Records for the task:
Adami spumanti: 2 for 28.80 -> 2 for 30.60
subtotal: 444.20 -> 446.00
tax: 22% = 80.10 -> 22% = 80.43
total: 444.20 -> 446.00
...
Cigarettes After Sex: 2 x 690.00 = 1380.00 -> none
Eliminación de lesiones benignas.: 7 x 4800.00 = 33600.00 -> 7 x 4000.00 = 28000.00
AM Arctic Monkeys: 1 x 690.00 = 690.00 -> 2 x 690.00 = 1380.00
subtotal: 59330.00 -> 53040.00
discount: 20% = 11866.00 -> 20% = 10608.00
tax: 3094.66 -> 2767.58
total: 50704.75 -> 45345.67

Problem statement: Return, unchanged, the run of lines above that opens with the line containing "discount: 20% = 11866.00 -> 20% = 10608.00" and closes with the line containing "total: 50704.75 -> 45345.67". Include both.

Answer box:
discount: 20% = 11866.00 -> 20% = 10608.00
tax: 3094.66 -> 2767.58
total: 50704.75 -> 45345.67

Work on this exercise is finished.